Dataset extract >>
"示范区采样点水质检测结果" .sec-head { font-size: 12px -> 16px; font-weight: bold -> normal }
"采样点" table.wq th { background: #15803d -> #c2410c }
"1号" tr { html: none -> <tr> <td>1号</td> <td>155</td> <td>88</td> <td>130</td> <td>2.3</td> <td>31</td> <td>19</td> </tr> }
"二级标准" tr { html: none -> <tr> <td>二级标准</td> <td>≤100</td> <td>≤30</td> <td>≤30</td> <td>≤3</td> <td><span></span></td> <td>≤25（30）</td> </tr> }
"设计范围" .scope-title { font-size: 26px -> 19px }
* * *
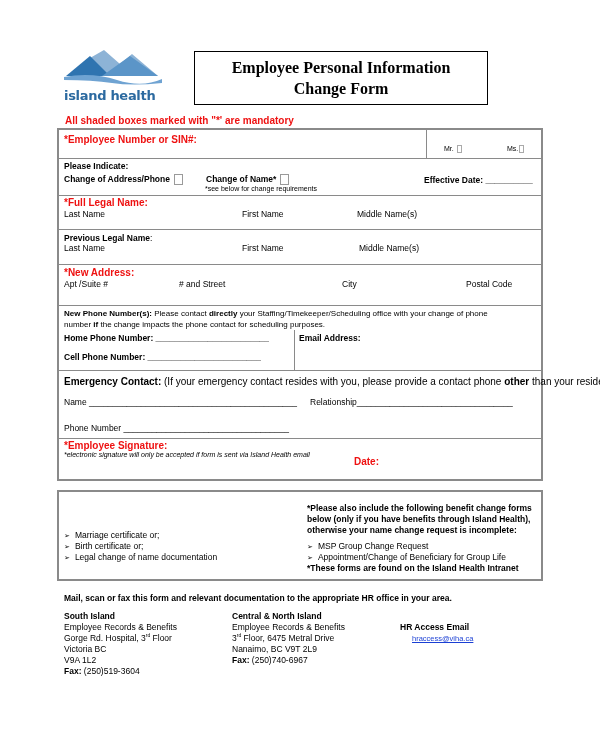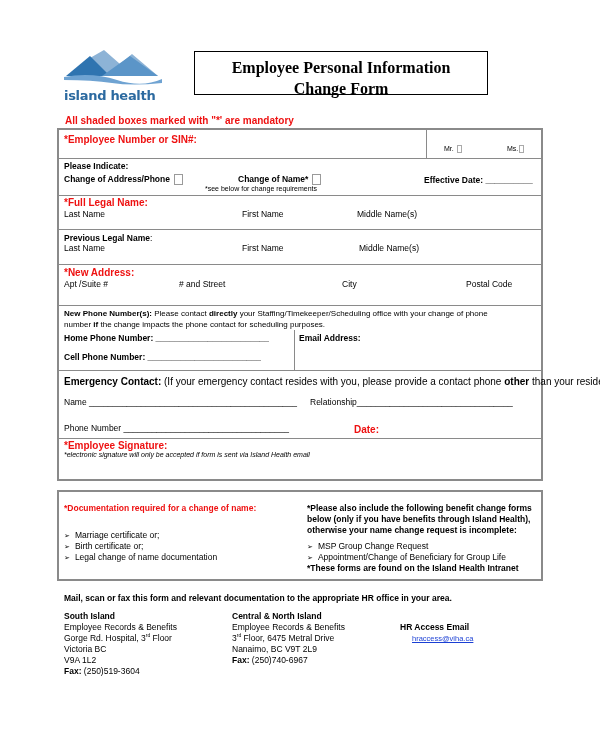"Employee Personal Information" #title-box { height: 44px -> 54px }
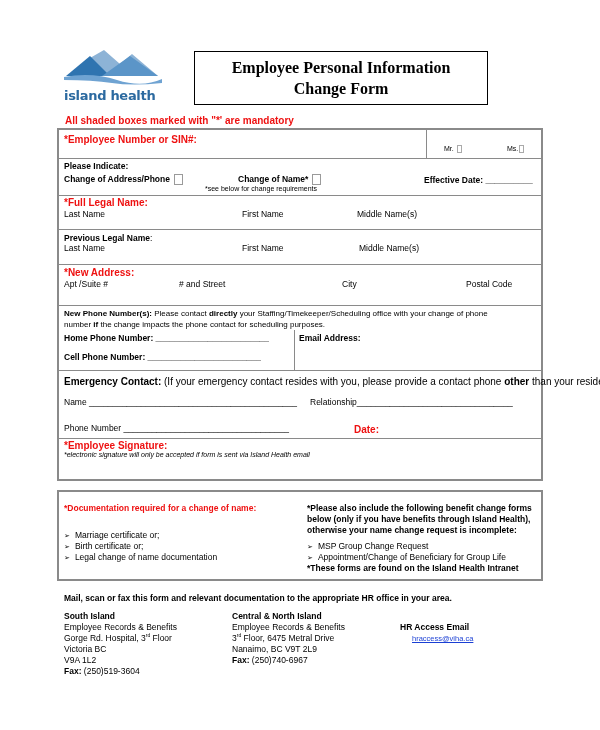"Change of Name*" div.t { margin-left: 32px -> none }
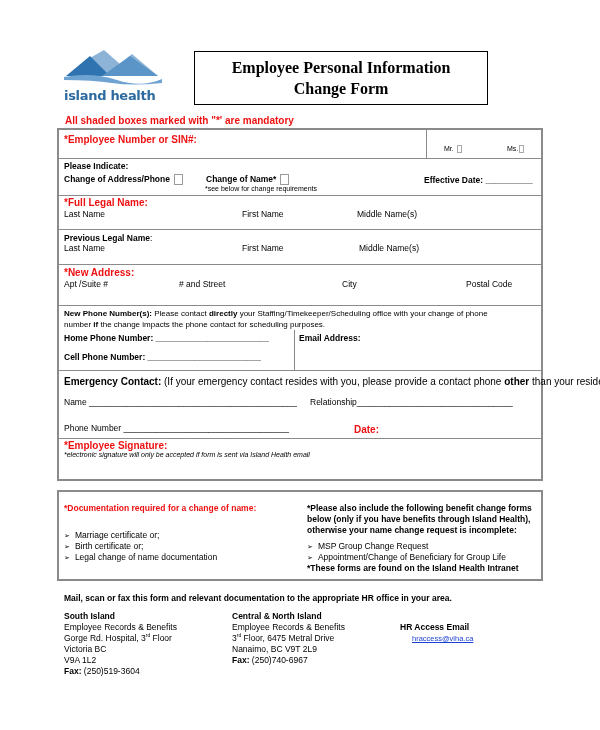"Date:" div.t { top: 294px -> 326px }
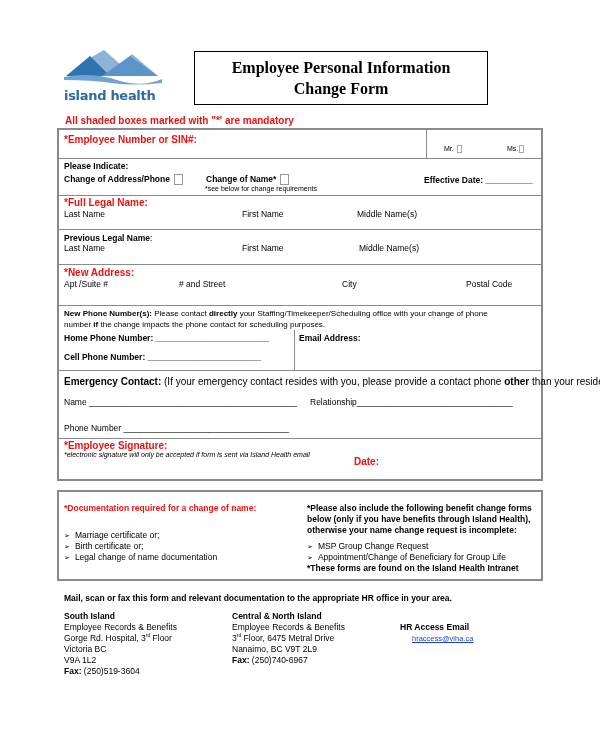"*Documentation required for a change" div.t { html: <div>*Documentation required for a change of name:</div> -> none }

To do >> Working from the entries above, please transcribe only the lines from the line with "top: 294px ->" through the line with "html: <div>*Documentation required", exactly, with both end lines and without pictures.

Answer box >>
"Date:" div.t { top: 294px -> 326px }
"*Documentation required for a change" div.t { html: <div>*Documentation required for a change of name:</div> -> none }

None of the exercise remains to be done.